Letter from Karlheinz Stockhausen to Stephen L. Mosko, December 18th, 1985. Ms. Coll. 140 (Documents. Box 2)

Letter from Karlheinz Stockhausen to Stephen L. Mosko, December 18th, 1985. Ms. Coll. 140 (Documents. Box 2)

Scores in the collection include extensive pre-compositional notes prepared by Mosko, often featuring graphs, charts, prose descriptions and serial matrices.

Draft of The Atu of Tahuti, "Structural proportions," October 8th, 1984. Stephen L. Mosko composition notebook. Ms. Coll. 140 (Documents. Box 9)

Draft of The Atu of Tahuti, “Structural proportions,” October 8th, 1984. Stephen L. Mosko composition notebook. Ms. Coll. 140 (Documents. Box 9)

A small number of items of a more personal nature such as family photographs and correspondence have been retained in order to give biographical background on Mosko’s life as a composer.

Comprising 60 boxes of papers and audiovisual collections, the collection includes musical scores, audio and video recordings, correspondence, press and publicity materials, teaching materials, photographs and concert programs.

Access is unrestricted. To see materials in the collection, start by visiting the HOLLIS record. Please contact the Isham Memorial Library for assistance if needed.

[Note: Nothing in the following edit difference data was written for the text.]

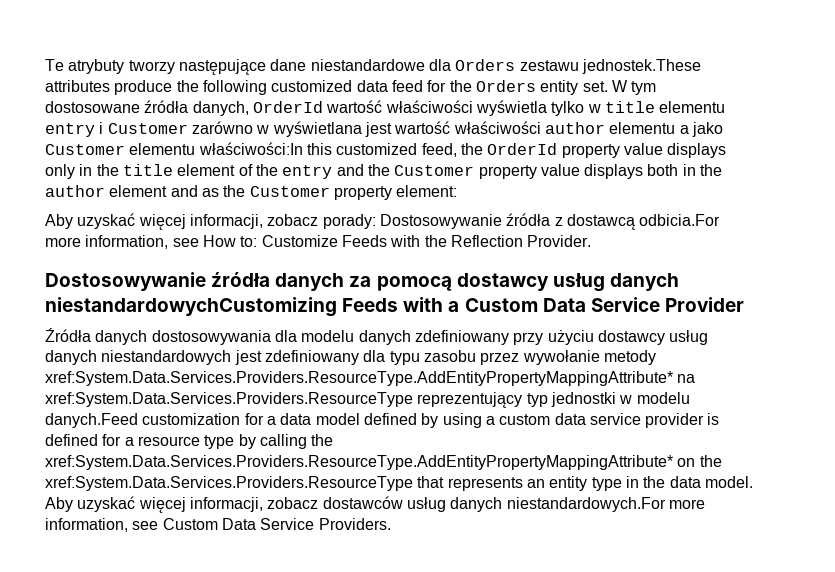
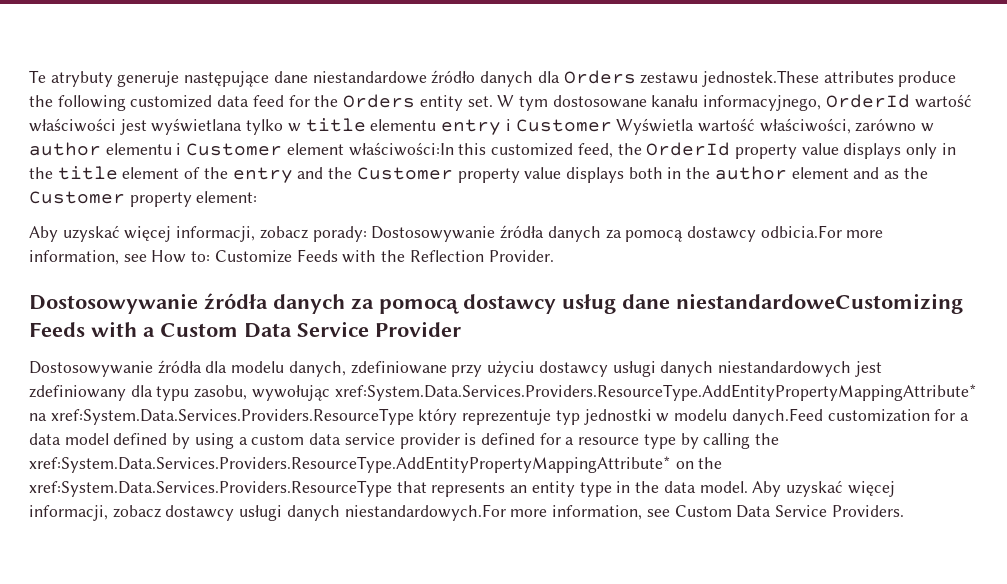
- Te atrybuty tworzy następujące dane niestandardowe dla Orders zestawu jednostek.These attributes produce the following customized data feed for the Orders entity set.
+ Te atrybuty generuje następujące dane niestandardowe źródło danych dla Orders zestawu jednostek.These attributes produce the following customized data feed for the Orders entity set.
- W tym dostosowane źródła danych, OrderId wartość właściwości wyświetla tylko w title elementu entry i Customer zarówno w wyświetlana jest wartość właściwości author elementu a jako Customer elementu właściwości:In this customized feed, the OrderId property value displays only in the title element of the entry and the Customer property value displays both in the author element and as the Customer property element:
+ W tym dostosowane kanału informacyjnego, OrderId wartość właściwości jest wyświetlana tylko w title elementu entry i Customer Wyświetla wartość właściwości, zarówno w author elementu i Customer element właściwości:In this customized feed, the OrderId property value displays only in the title element of the entry and the Customer property value displays both in the author element and as the Customer property element:
- Aby uzyskać więcej informacji, zobacz porady: Dostosowywanie źródła z dostawcą odbicia.For more information, see How to: Customize Feeds with the Reflection Provider.
+ Aby uzyskać więcej informacji, zobacz porady: Dostosowywanie źródła danych za pomocą dostawcy odbicia.For more information, see How to: Customize Feeds with the Reflection Provider.
- Dostosowywanie źródła danych za pomocą dostawcy usług danych niestandardowychCustomizing Feeds with a Custom Data Service Provider
+ Dostosowywanie źródła danych za pomocą dostawcy usług dane niestandardoweCustomizing Feeds with a Custom Data Service Provider
- Źródła danych dostosowywania dla modelu danych zdefiniowany przy użyciu dostawcy usług danych niestandardowych jest zdefiniowany dla typu zasobu przez wywołanie metody xref:System.Data.Services.Providers.ResourceType.AddEntityPropertyMappingAttribute* na xref:System.Data.Services.Providers.ResourceType reprezentujący typ jednostki w modelu danych.Feed customization for a data model defined by using a custom data service provider is defined for a resource type by calling the xref:System.Data.Services.Providers.ResourceType.AddEntityPropertyMappingAttribute* on the xref:System.Data.Services.Providers.ResourceType that represents an entity type in the data model.
+ Dostosowywanie źródła dla modelu danych, zdefiniowane przy użyciu dostawcy usługi danych niestandardowych jest zdefiniowany dla typu zasobu, wywołując xref:System.Data.Services.Providers.ResourceType.AddEntityPropertyMappingAttribute* na xref:System.Data.Services.Providers.ResourceType który reprezentuje typ jednostki w modelu danych.Feed customization for a data model defined by using a custom data service provider is defined for a resource type by calling the xref:System.Data.Services.Providers.ResourceType.AddEntityPropertyMappingAttribute* on the xref:System.Data.Services.Providers.ResourceType that represents an entity type in the data model.
- Aby uzyskać więcej informacji, zobacz dostawców usług danych niestandardowych.For more information, see Custom Data Service Providers.
+ Aby uzyskać więcej informacji, zobacz dostawcy usługi danych niestandardowych.For more information, see Custom Data Service Providers.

Contributed by Michael Heller, who processed the collection and wrote this piece, and by Christina Linklater, Keeper of the Isham Memorial Library.

2 Comments

  1. Mihai Pintilie

    Do you know Stephen Mosko doesn’t have a detailed page on Wikipedia? Of course, it exists but comparing the information you presented here with what’s there on Wikipedia it’s like nothing over there. It’s filled with sources but nothing descriptive.

  2. Christina Linklater

    You’re right, Mihai Pintilie: it’s a pretty skimpy page, and refers to “California Ear Unit”! The Grove music online article isn’t very detailed either. I’ll refer your suggestion to the musicologist who prepared the finding aid and most of this blog post, in the hopes that he can find time to do justice to the composer and the collection.